Where a picture appears, leave it out, and transcribe all the lines below exactly.

------------------------

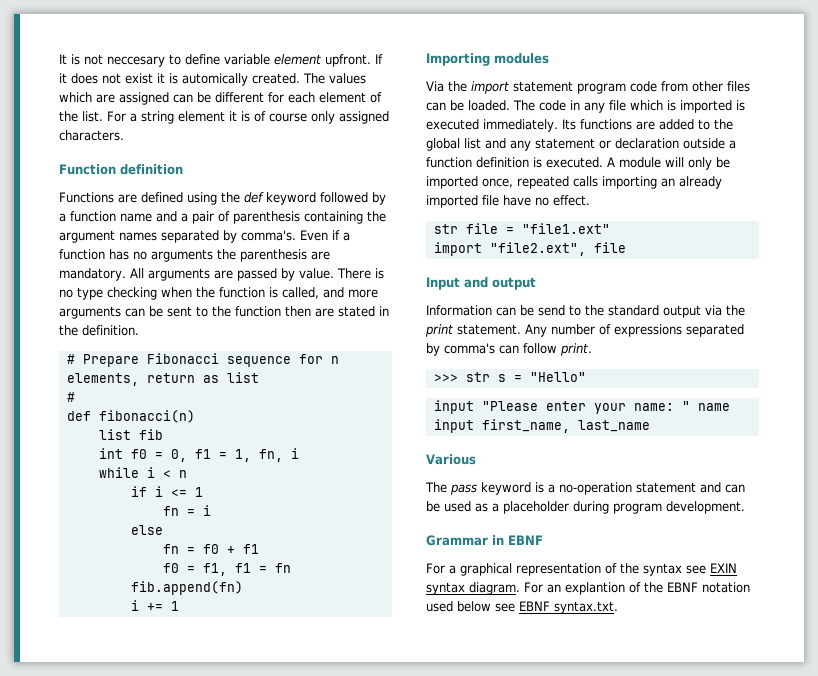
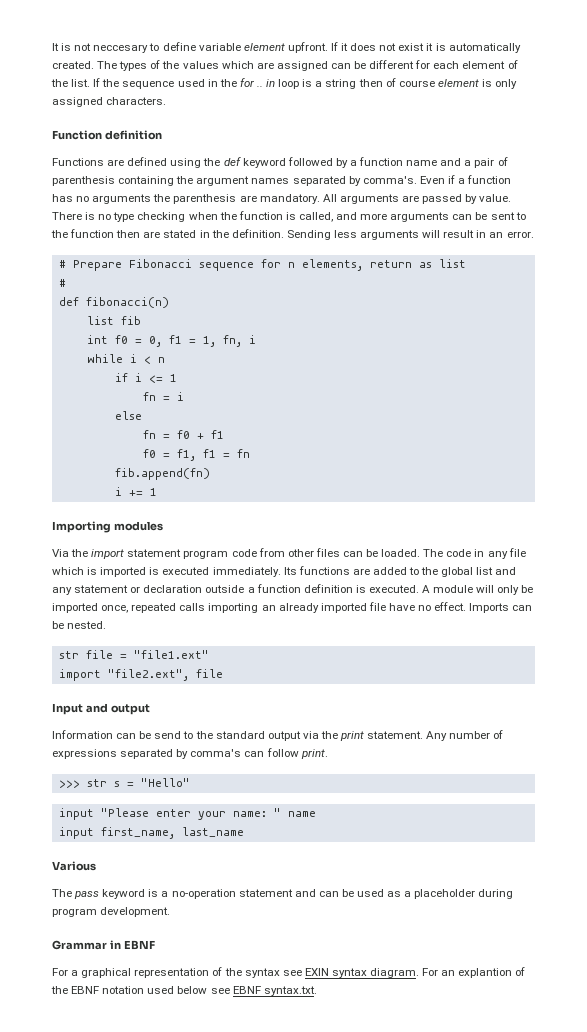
- If it does not exist it is automically created.
+ If it does not exist it is automatically created.
- The values which are assigned can be different for each element of the list.
+ The types of the values which are assigned can be different for each element of the list.
- For a string element it is of course only assigned characters.
+ If the sequence used in the for .. in loop is a string then of course element is only assigned characters.
+ Sending less arguments will result in an error.
+ Imports can be nested.

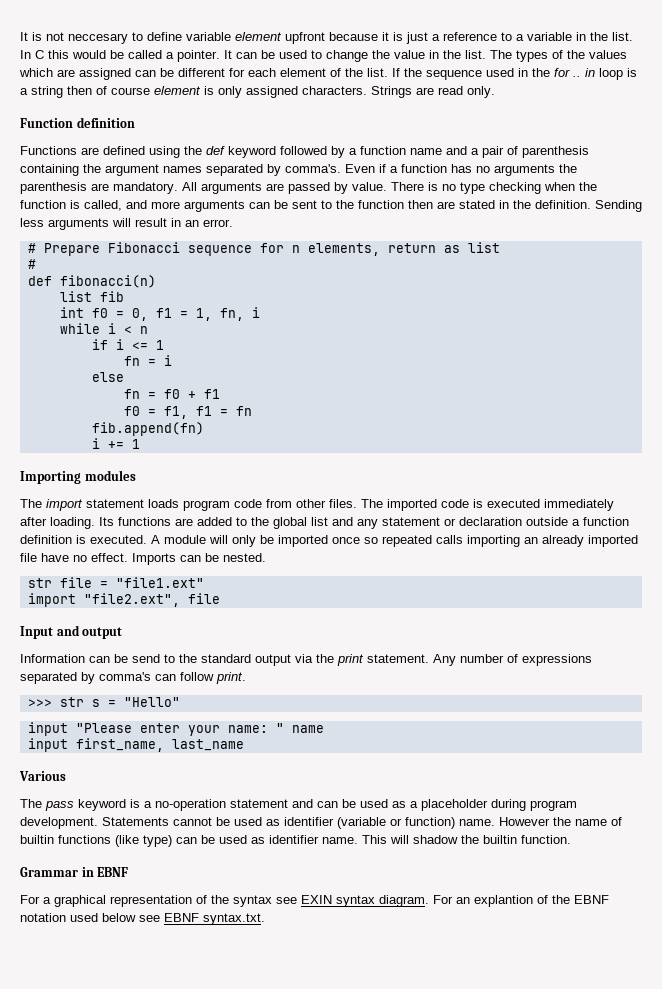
- It is not neccesary to define variable element upfront. If it does not exist it is automatically created.
+ It is not neccesary to define variable element upfront because it is just a reference to a variable in the list. In C this would be called a pointer. It can be used to change the value in the list.
+ Strings are read only.
- Via the import statement program code from other files can be loaded. The code in any file which is imported is executed immediately.
+ The import statement loads program code from other files. The imported code is executed immediately after loading.
- A module will only be imported once, repeated calls importing an already imported file have no effect.
+ A module will only be imported once so repeated calls importing an already imported file have no effect.
+ Statements cannot be used as identifier (variable or function) name. However the name of builtin functions (like type) can be used as identifier name. This will shadow the builtin function.

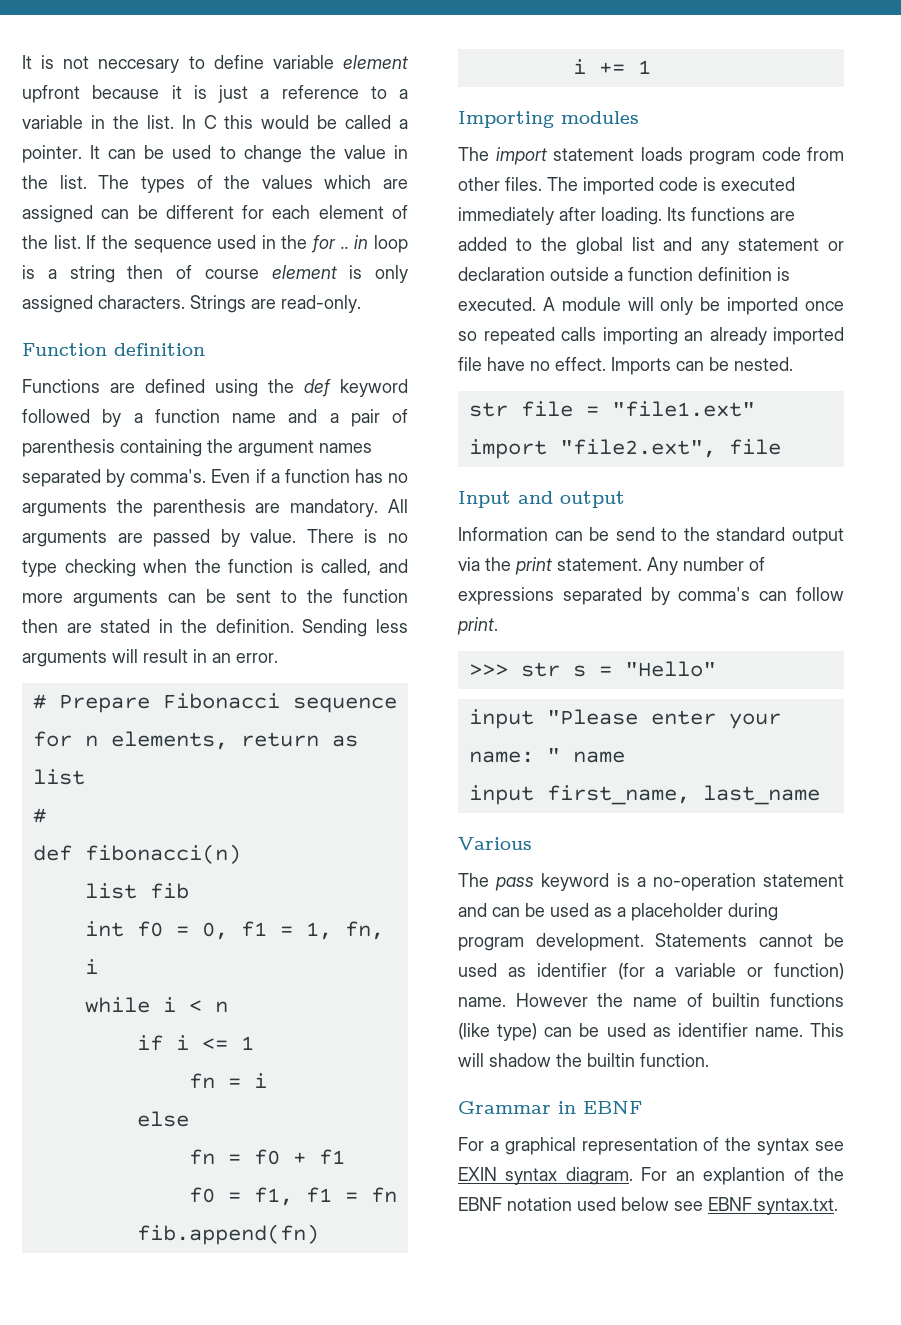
- Strings are read only.
+ Strings are read-only.
- Statements cannot be used as identifier (variable or function) name.
+ Statements cannot be used as identifier (for a variable or function) name.

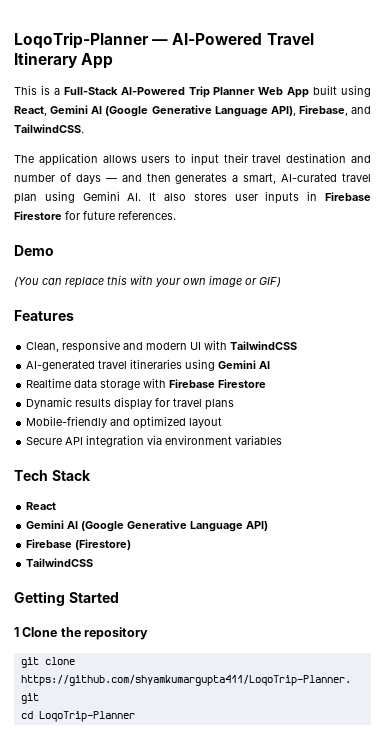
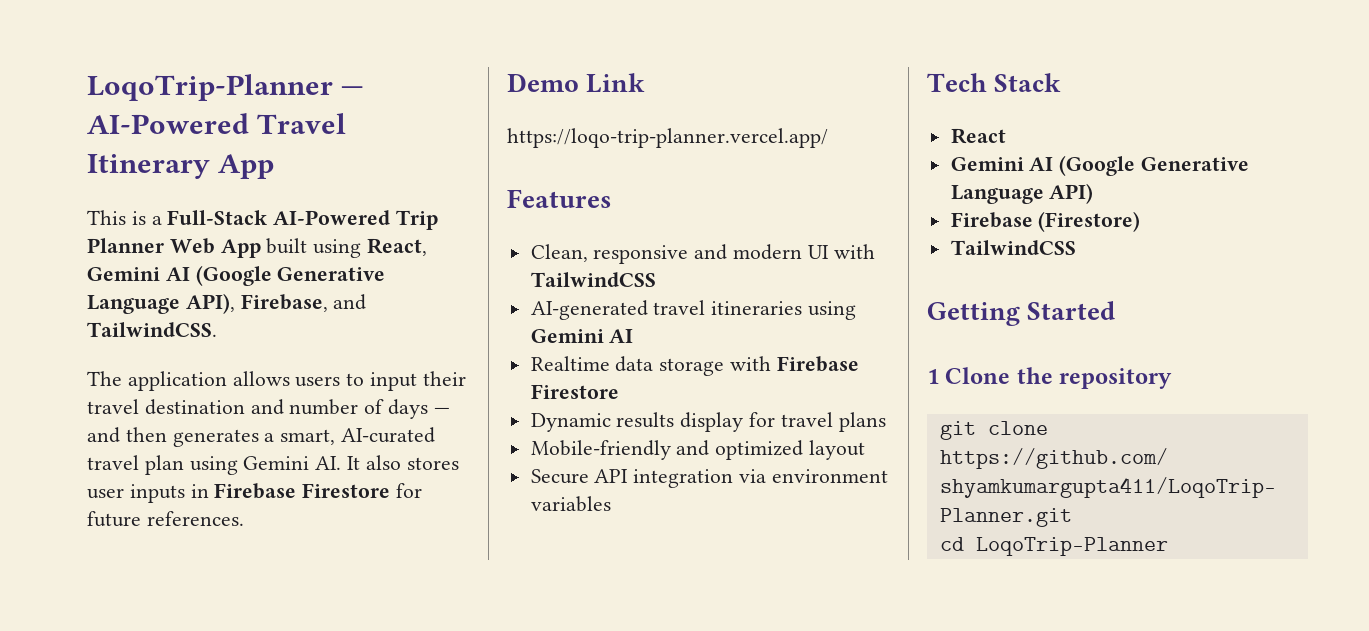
- Demo
- (You can replace this with your own image or GIF)
+ Demo Link
+ https://loqo-trip-planner.vercel.app/

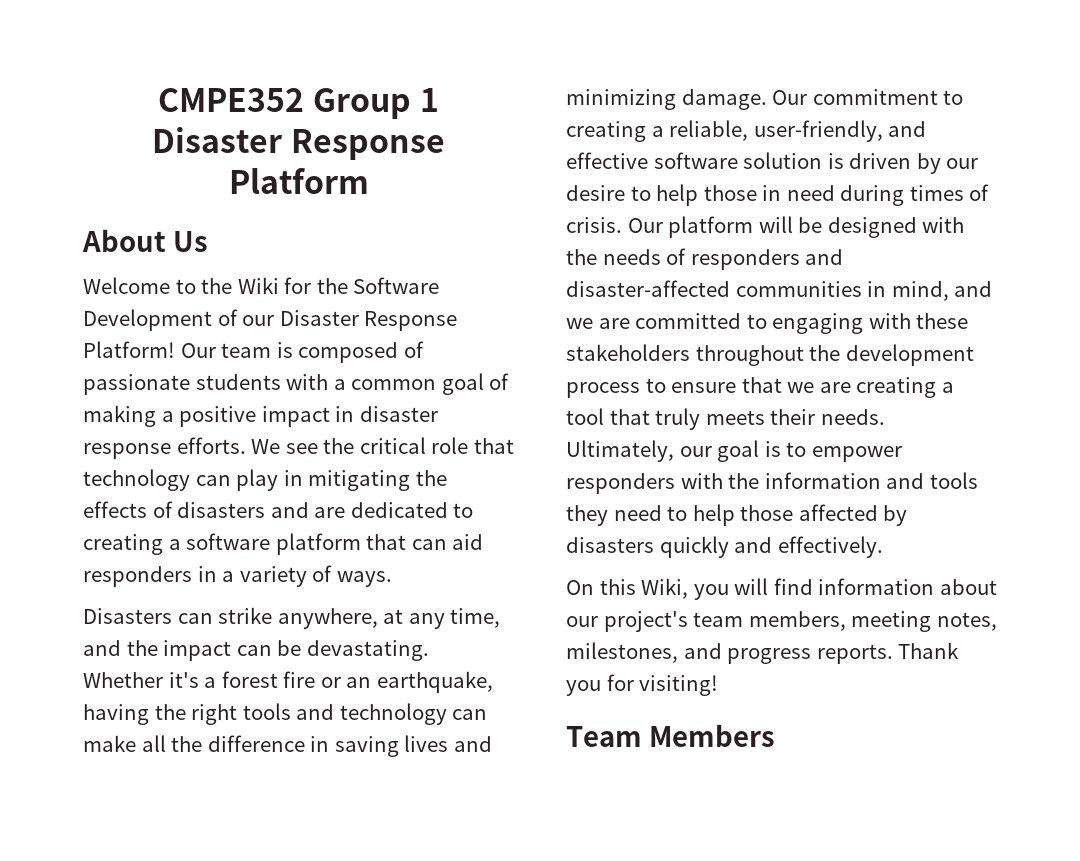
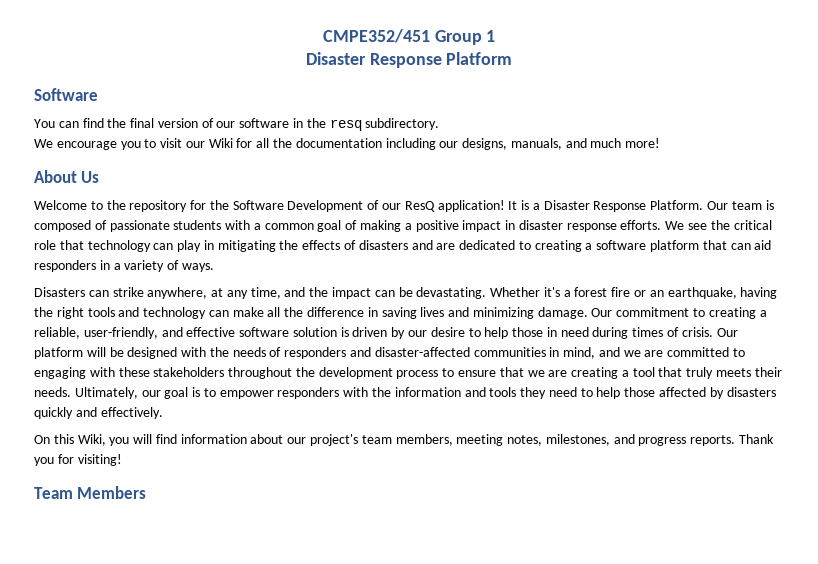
- CMPE352 Group 1
+ CMPE352/451 Group 1
  Disaster Response Platform
+ Software
+ You can find the final version of our software in the resq subdirectory.
+ We encourage you to visit our Wiki for all the documentation including our designs, manuals, and much more!
- Welcome to the Wiki for the Software Development of our Disaster Response Platform!
+ Welcome to the repository for the Software Development of our ResQ application! It is a Disaster Response Platform.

------------------------

| Result |
- If it does not exist it is automically created.
+ If it does not exist it is automatically created.
- The values which are assigned can be different for each element of the list.
+ The types of the values which are assigned can be different for each element of the list.
- For a string element it is of course only assigned characters.
+ If the sequence used in the for .. in loop is a string then of course element is only assigned characters.
+ Sending less arguments will result in an error.
+ Imports can be nested.

- It is not neccesary to define variable element upfront. If it does not exist it is automatically created.
+ It is not neccesary to define variable element upfront because it is just a reference to a variable in the list. In C this would be called a pointer. It can be used to change the value in the list.
+ Strings are read only.
- Via the import statement program code from other files can be loaded. The code in any file which is imported is executed immediately.
+ The import statement loads program code from other files. The imported code is executed immediately after loading.
- A module will only be imported once, repeated calls importing an already imported file have no effect.
+ A module will only be imported once so repeated calls importing an already imported file have no effect.
+ Statements cannot be used as identifier (variable or function) name. However the name of builtin functions (like type) can be used as identifier name. This will shadow the builtin function.

- Strings are read only.
+ Strings are read-only.
- Statements cannot be used as identifier (variable or function) name.
+ Statements cannot be used as identifier (for a variable or function) name.

- Demo
- (You can replace this with your own image or GIF)
+ Demo Link
+ https://loqo-trip-planner.vercel.app/

- CMPE352 Group 1
+ CMPE352/451 Group 1
  Disaster Response Platform
+ Software
+ You can find the final version of our software in the resq subdirectory.
+ We encourage you to visit our Wiki for all the documentation including our designs, manuals, and much more!
- Welcome to the Wiki for the Software Development of our Disaster Response Platform!
+ Welcome to the repository for the Software Development of our ResQ application! It is a Disaster Response Platform.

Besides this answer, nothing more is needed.